Was all that a lie too? A trick to get Nita to come home again?

  Nita tried to talk herself out of it—she’d suspected her mother of terrible things before, and she’d been wrong. Her mother hadn’t sold her on the black market, Fabricio had. But the idea had wormed its way into her mind, and no matter how she tried to talk herself away from the thought, it only burrowed deeper.

  And the story about Nadya was just too close to what Nita was living.

  People never really change. They repeat the same patterns over and over in their lives. And this was not a pattern Nita could risk ignoring.

  Nita took a shaky breath as things became clear. She’d been fighting the black market. She’d been fighting INHUP. But the truth was, they were actually the same enemy.
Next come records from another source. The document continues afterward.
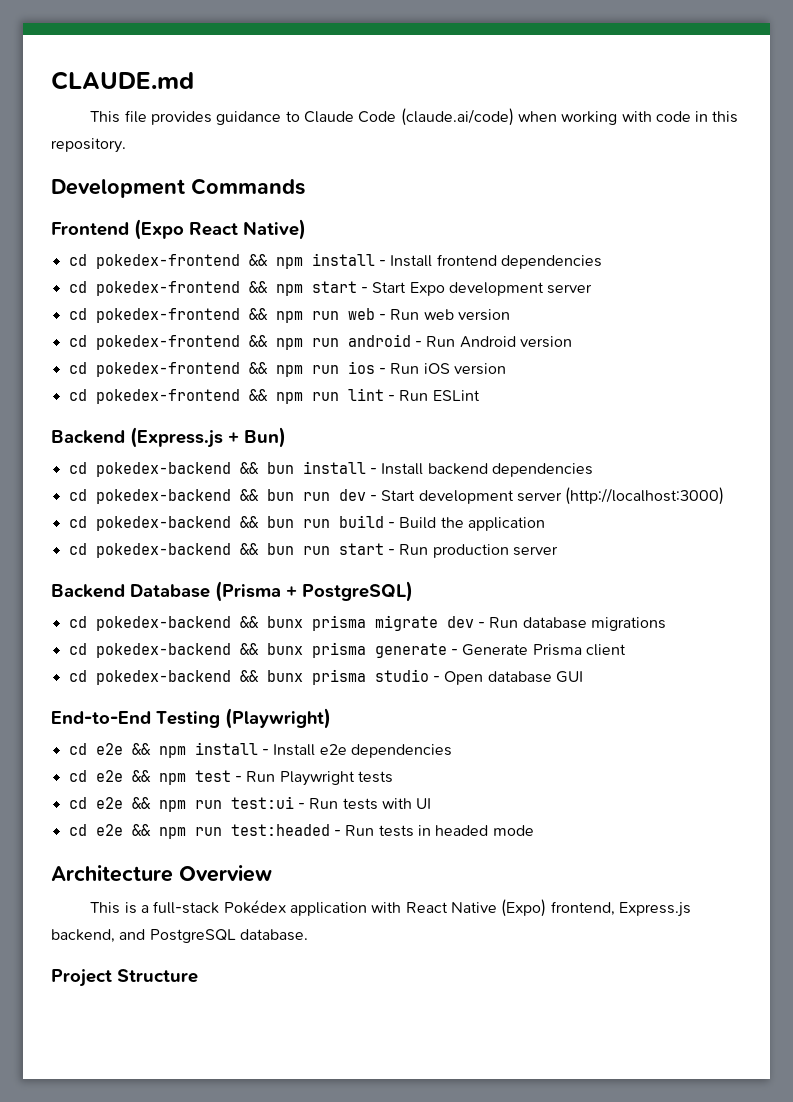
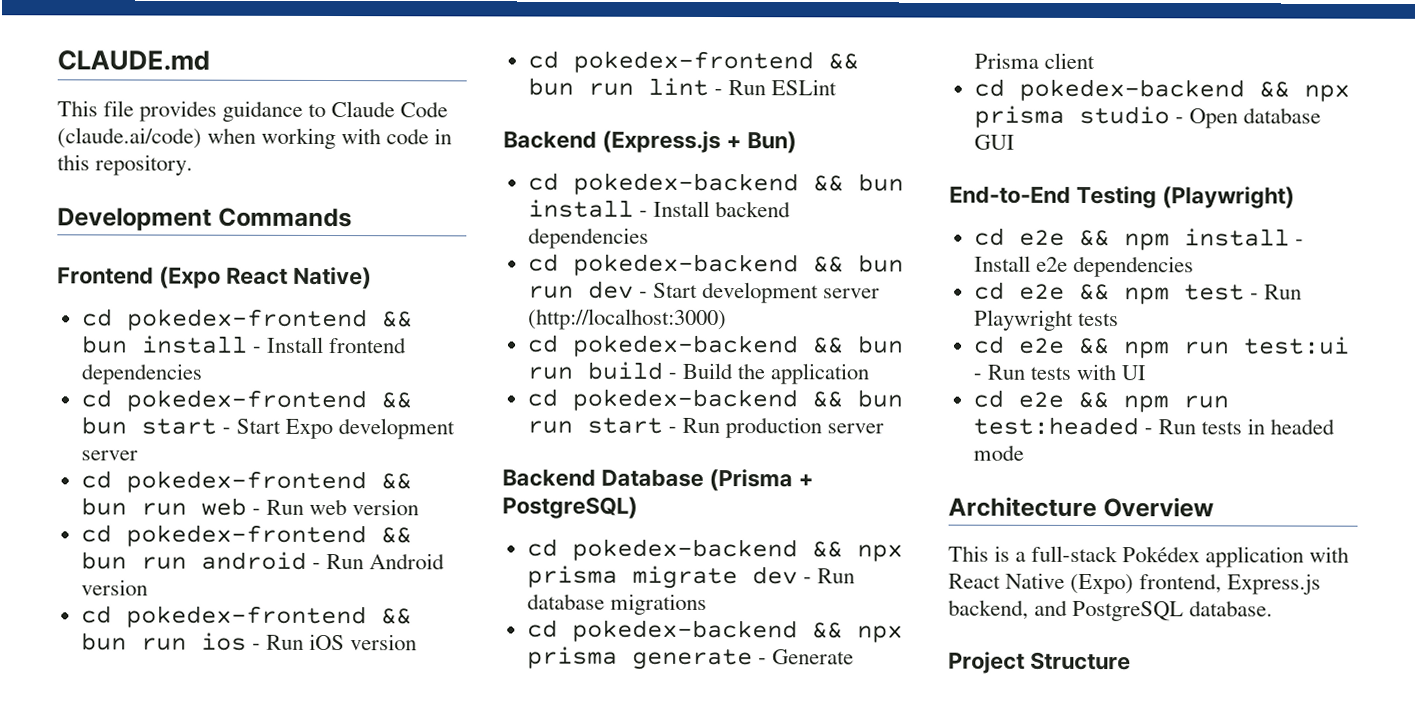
- cd pokedex-frontend && npm install - Install frontend dependencies
+ cd pokedex-frontend && bun install - Install frontend dependencies
- cd pokedex-frontend && npm start - Start Expo development server
+ cd pokedex-frontend && bun start - Start Expo development server
- cd pokedex-frontend && npm run web - Run web version
+ cd pokedex-frontend && bun run web - Run web version
- cd pokedex-frontend && npm run android - Run Android version
+ cd pokedex-frontend && bun run android - Run Android version
- cd pokedex-frontend && npm run ios - Run iOS version
+ cd pokedex-frontend && bun run ios - Run iOS version
- cd pokedex-frontend && npm run lint - Run ESLint
+ cd pokedex-frontend && bun run lint - Run ESLint
- cd pokedex-backend && bunx prisma migrate dev - Run database migrations
+ cd pokedex-backend && npx prisma migrate dev - Run database migrations
- cd pokedex-backend && bunx prisma generate - Generate Prisma client
+ cd pokedex-backend && npx prisma generate - Generate Prisma client
- cd pokedex-backend && bunx prisma studio - Open database GUI
+ cd pokedex-backend && npx prisma studio - Open database GUI

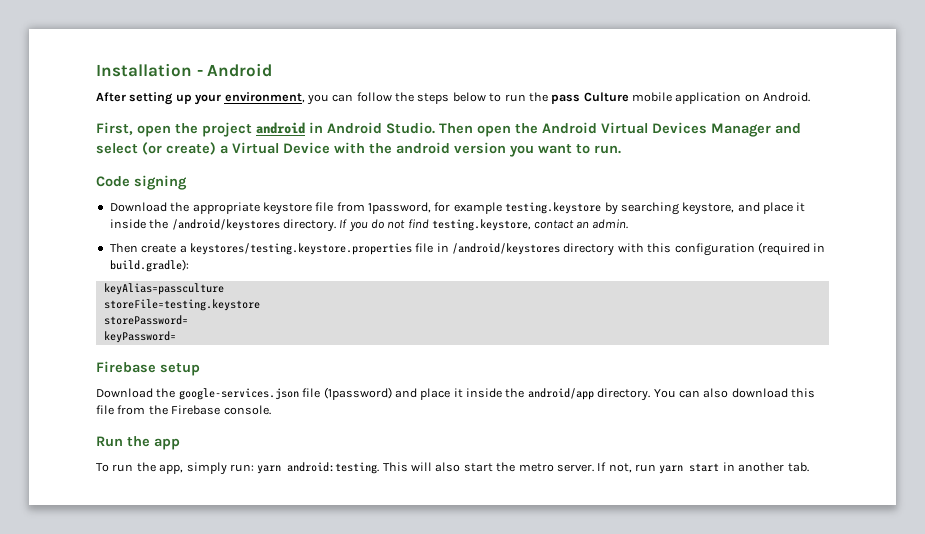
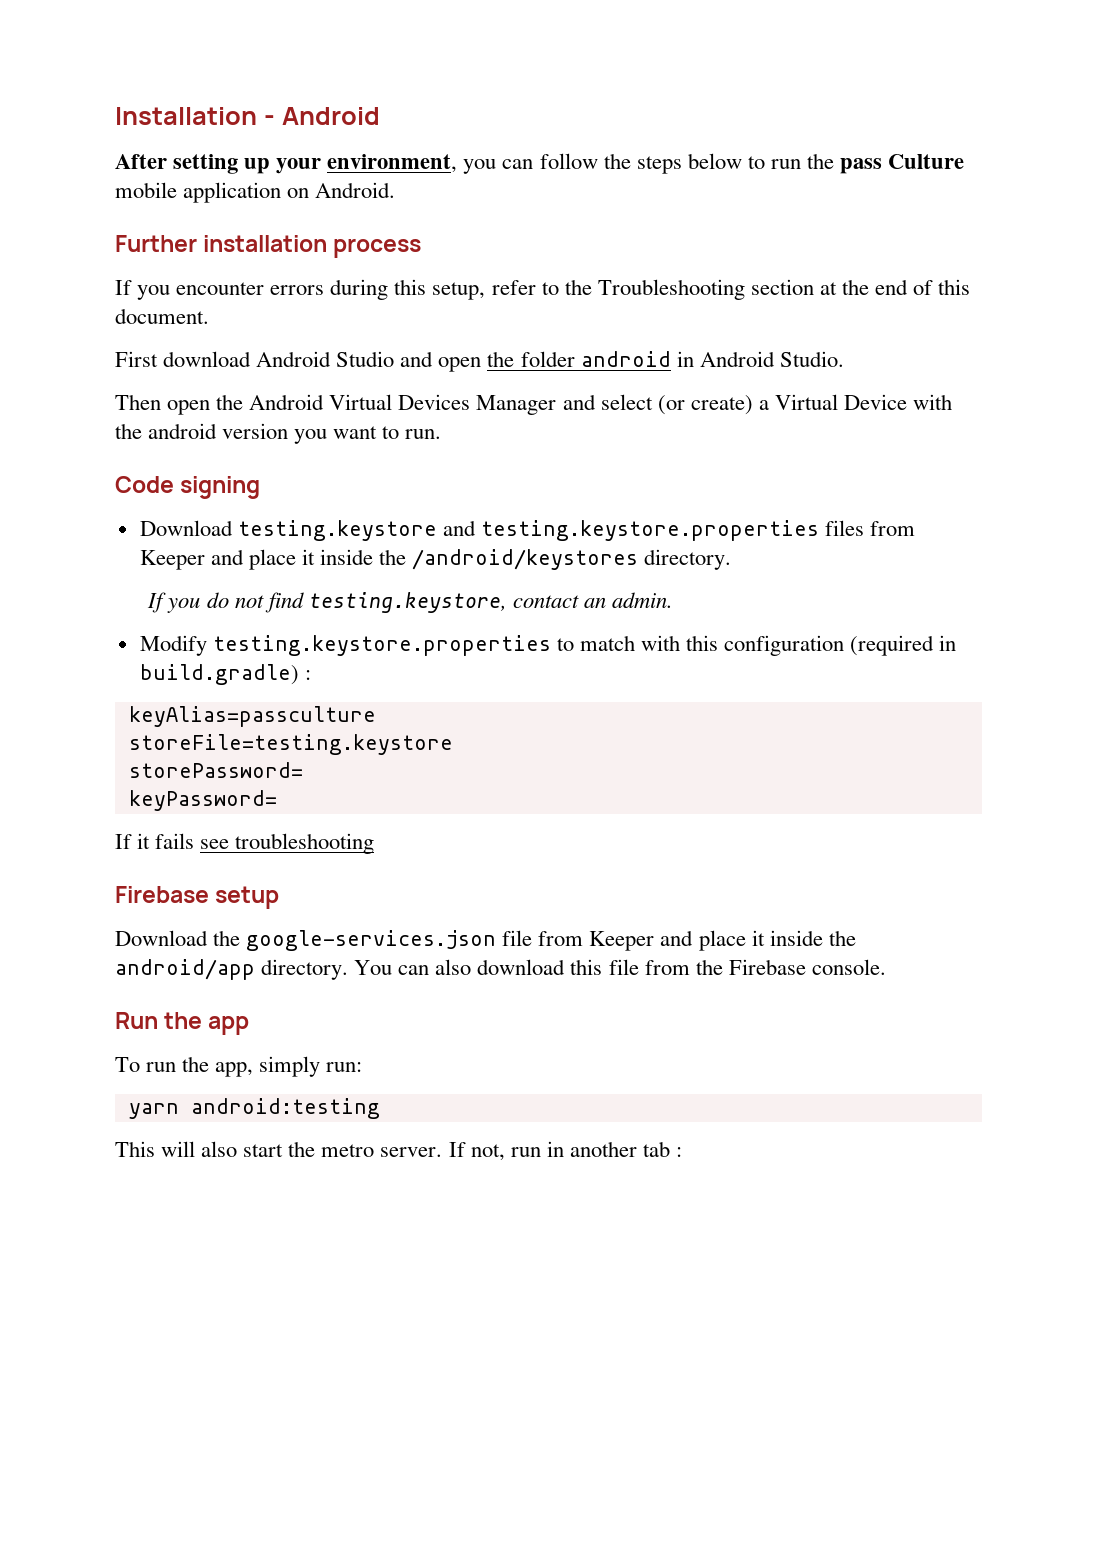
- First, open the project android in Android Studio. Then open the Android Virtual Devices Manager and select (or create) a Virtual Device with the android version you want to run.
+ Further installation process
+ If you encounter errors during this setup, refer to the Troubleshooting section at the end of this document.
+ First download Android Studio and open the folder android in Android Studio.
+ Then open the Android Virtual Devices Manager and select (or create) a Virtual Device with the android version you want to run.
- Download the appropriate keystore file from 1password, for example testing.keystore by searching keystore, and place it inside the /android/keystores directory. If you do not find testing.keystore, contact an admin.
+ Download testing.keystore and testing.keystore.properties files from Keeper and place it inside the /android/keystores directory.
+ If you do not find testing.keystore, contact an admin.
- Then create a keystores/testing.keystore.properties file in /android/keystores directory with this configuration (required in build.gradle):
+ Modify testing.keystore.properties to match with this configuration (required in build.gradle) :
+ If it fails see troubleshooting
- Download the google-services.json file (1password) and place it inside the android/app directory.
+ Download the google-services.json file from Keeper and place it inside the android/app directory.
- To run the app, simply run: yarn android:testing. This will also start the metro server.
+ To run the app, simply run:
+ yarn android:testing
+ This will also start the metro server.
- If not, run yarn start in another tab.
+ If not, run in another tab :

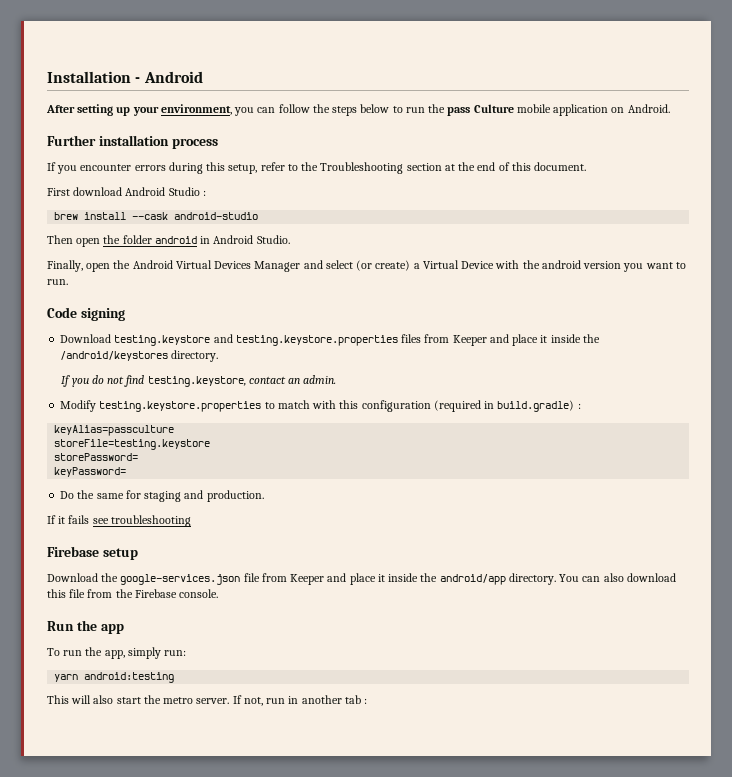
- First download Android Studio and open the folder android in Android Studio.
+ First download Android Studio :
+ brew install --cask android-studio
+ Then open the folder android in Android Studio.
- Then open the Android Virtual Devices Manager and select (or create) a Virtual Device with the android version you want to run.
+ Finally, open the Android Virtual Devices Manager and select (or create) a Virtual Device with the android version you want to run.
+ Do the same for staging and production.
She’d only been fighting one person this whole time.

  Her mother.

  Fury burned in Nita’s stomach, anger searing her soul as everything that had happened started piling up, her mother’s list of crimes growing longer and longer. All of this to force Nita back, to return to her mother’s control.

  Fuck her. Nita was going to live her own goddam life.

  Nita raised her eyes as she came to a decision, her gaze hard and cool as she looked at Zebra-stripes, supposed victim of her mother and weaver of tragic love stories. He might not be evil. He might even be a better person than her or Kovit. She might even be able to use him more if she kept him alive, his quest for justice might be useful to her plans.

  He might even be innocent. She didn’t think so—she was reasonably sure that, in this at least, INHUP hadn’t lied to her. Zebra-stripes was probably her father’s killer.

  And if he wasn’t, so what?

  If Nita released him, he’d just kill her. Keeping him alive and a prisoner was a liability, and she didn’t think she’d get any more useful information out of him.

  More and more, Nita was realizing she didn’t give a fuck about what was right or justified. She cared about herself and the people important to her. And him being alive put her and them in danger.

  “Thank you for the information.” Nita’s voice was calm, perfectly calm, despite the emotions that ran rampant through her soul. “That’s all I needed.”